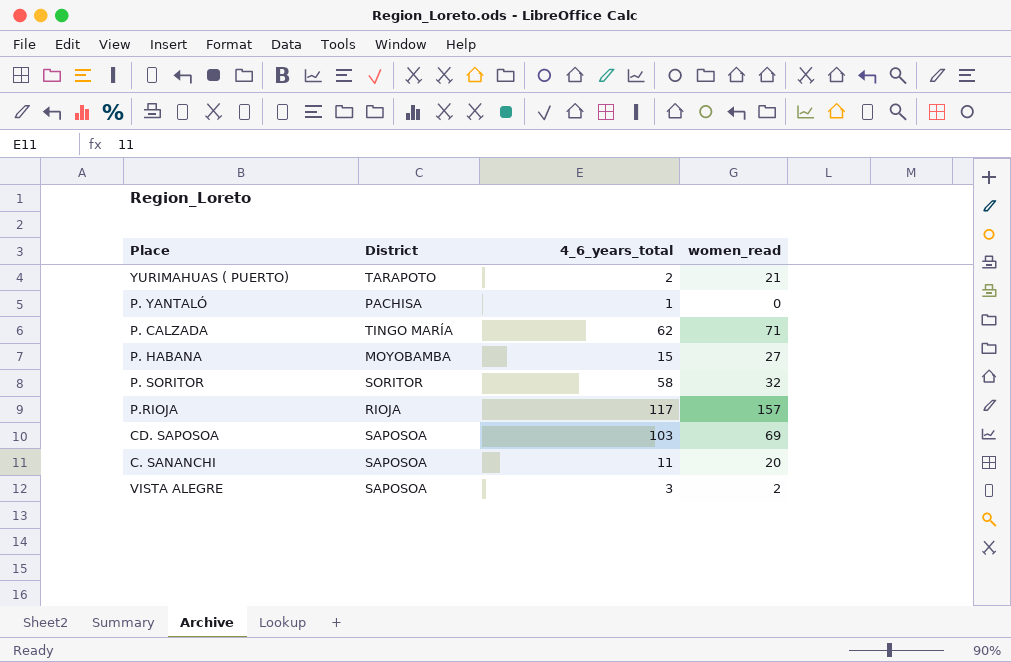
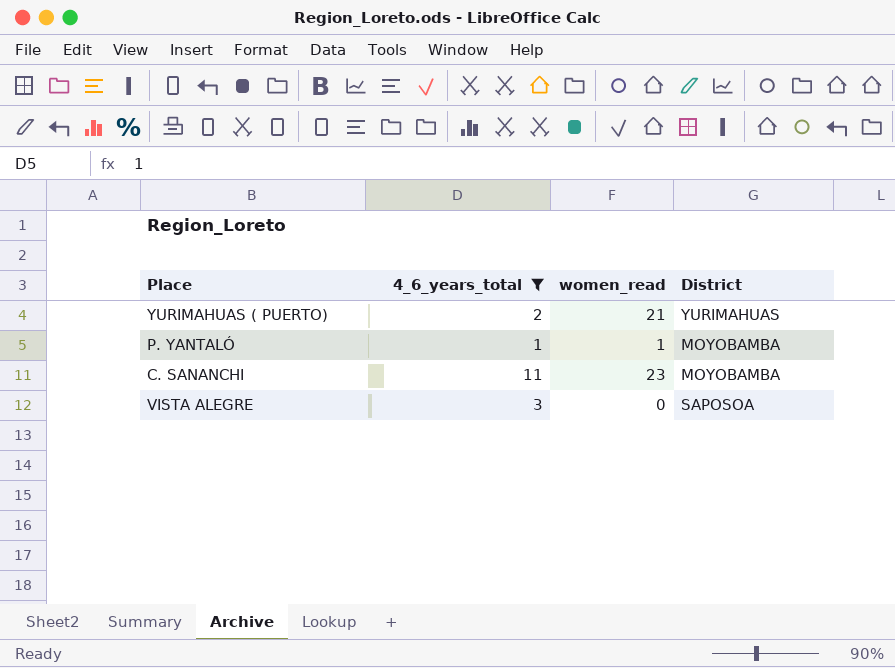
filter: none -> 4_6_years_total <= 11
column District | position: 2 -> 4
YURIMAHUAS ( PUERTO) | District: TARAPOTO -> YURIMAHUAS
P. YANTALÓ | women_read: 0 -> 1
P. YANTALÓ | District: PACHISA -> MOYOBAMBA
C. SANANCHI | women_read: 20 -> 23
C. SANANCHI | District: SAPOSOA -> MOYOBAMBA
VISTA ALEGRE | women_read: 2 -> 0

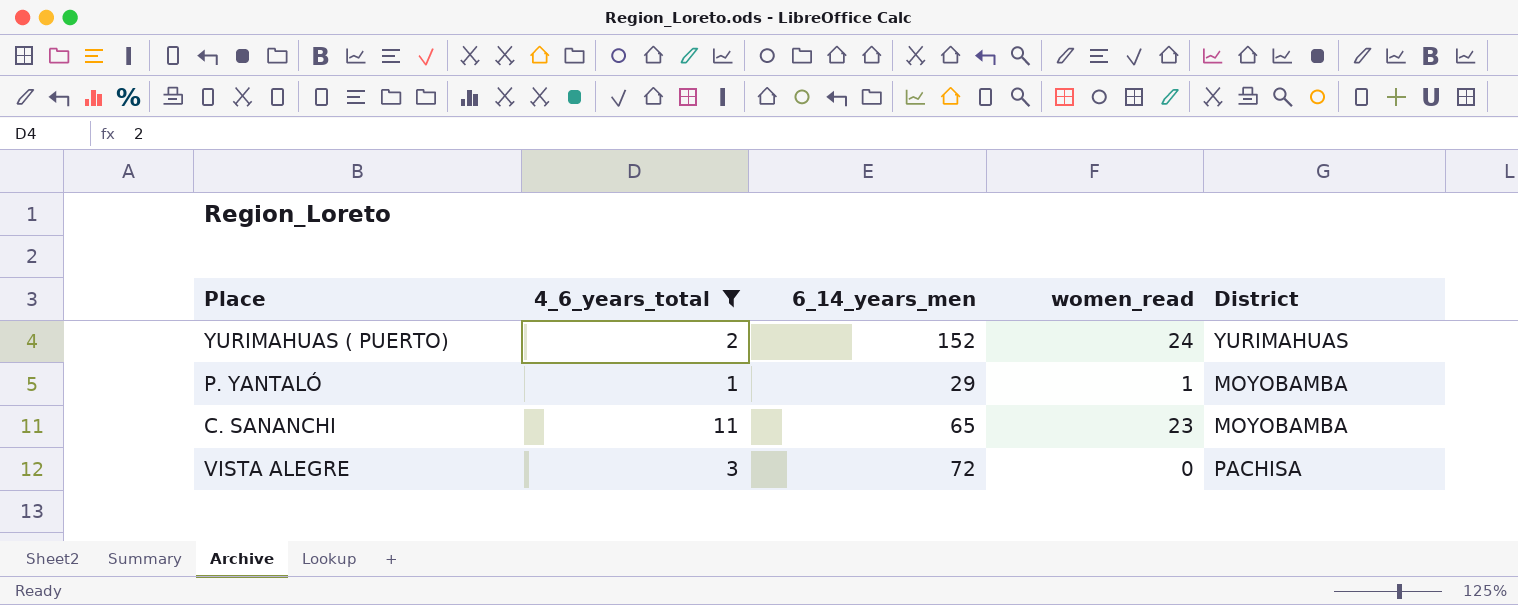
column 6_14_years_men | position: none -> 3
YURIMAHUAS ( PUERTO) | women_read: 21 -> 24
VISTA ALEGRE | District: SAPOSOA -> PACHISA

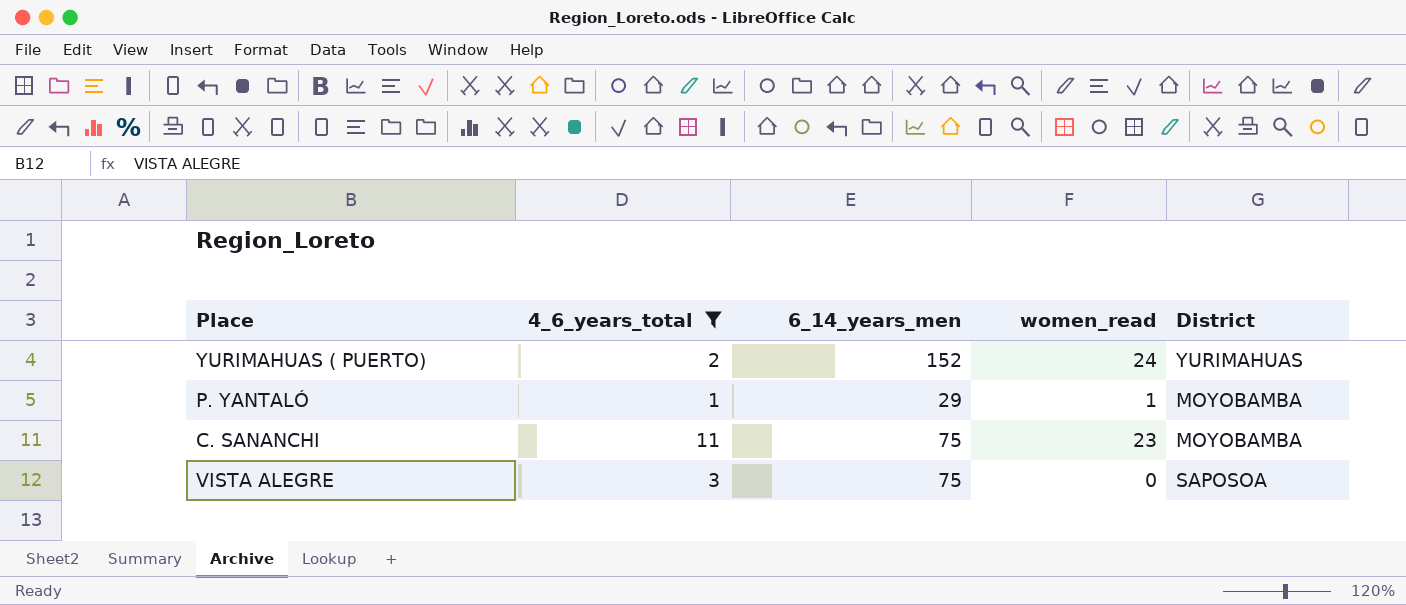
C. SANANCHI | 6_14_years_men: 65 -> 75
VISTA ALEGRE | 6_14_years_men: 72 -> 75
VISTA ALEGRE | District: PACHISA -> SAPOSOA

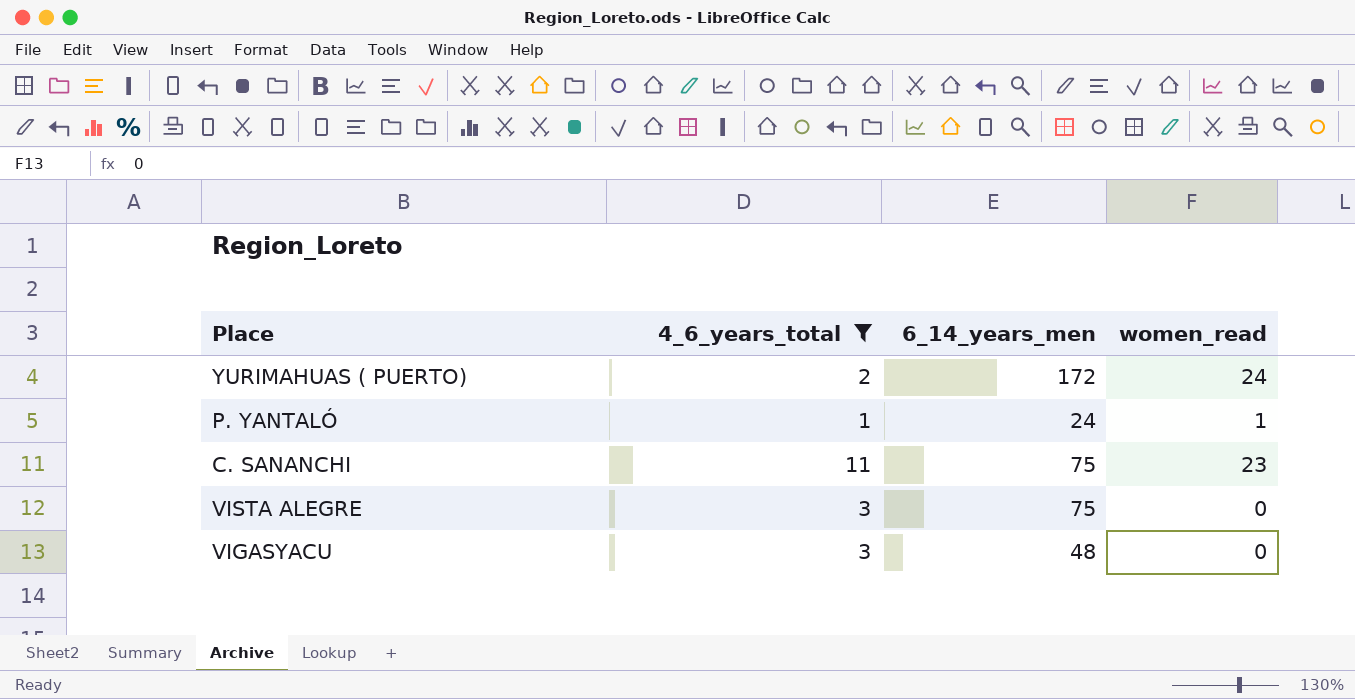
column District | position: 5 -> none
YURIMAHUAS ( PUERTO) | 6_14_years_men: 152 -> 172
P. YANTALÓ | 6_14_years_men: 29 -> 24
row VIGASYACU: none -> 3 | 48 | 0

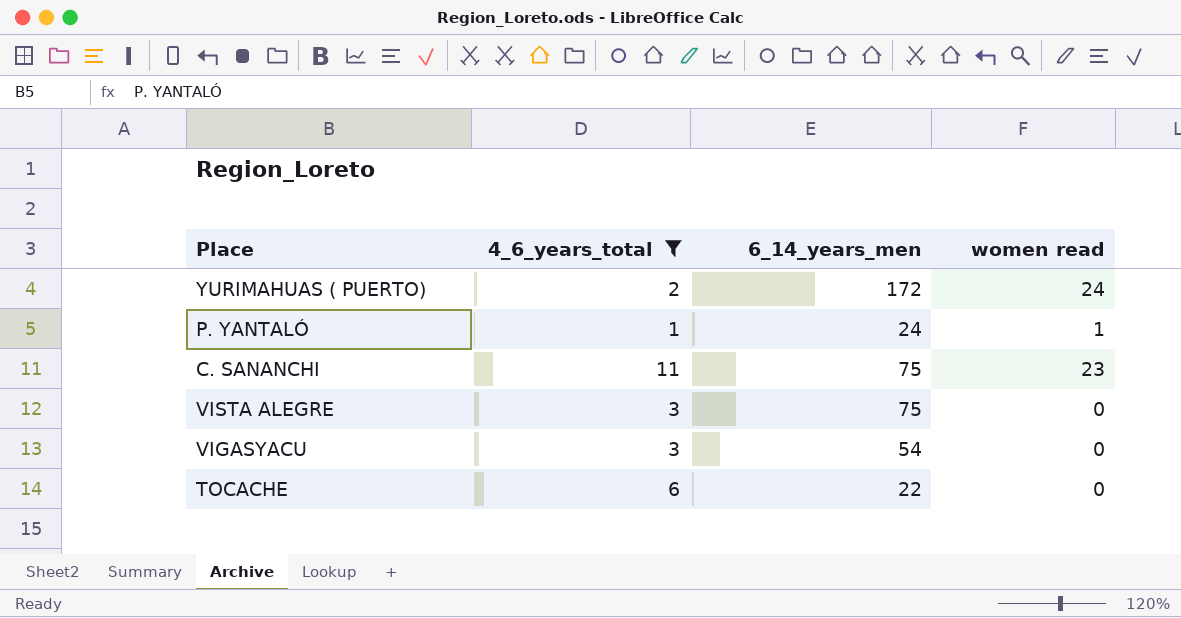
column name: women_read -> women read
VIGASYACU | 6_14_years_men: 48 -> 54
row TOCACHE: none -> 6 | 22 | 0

**TASK GOAL**
Give the data above again, exactly and completely. No pictures go in.

**RESPONSE AREA**
filter: none -> 4_6_years_total <= 11
column District | position: 2 -> 4
YURIMAHUAS ( PUERTO) | District: TARAPOTO -> YURIMAHUAS
P. YANTALÓ | women_read: 0 -> 1
P. YANTALÓ | District: PACHISA -> MOYOBAMBA
C. SANANCHI | women_read: 20 -> 23
C. SANANCHI | District: SAPOSOA -> MOYOBAMBA
VISTA ALEGRE | women_read: 2 -> 0

column 6_14_years_men | position: none -> 3
YURIMAHUAS ( PUERTO) | women_read: 21 -> 24
VISTA ALEGRE | District: SAPOSOA -> PACHISA

C. SANANCHI | 6_14_years_men: 65 -> 75
VISTA ALEGRE | 6_14_years_men: 72 -> 75
VISTA ALEGRE | District: PACHISA -> SAPOSOA

column District | position: 5 -> none
YURIMAHUAS ( PUERTO) | 6_14_years_men: 152 -> 172
P. YANTALÓ | 6_14_years_men: 29 -> 24
row VIGASYACU: none -> 3 | 48 | 0

column name: women_read -> women read
VIGASYACU | 6_14_years_men: 48 -> 54
row TOCACHE: none -> 6 | 22 | 0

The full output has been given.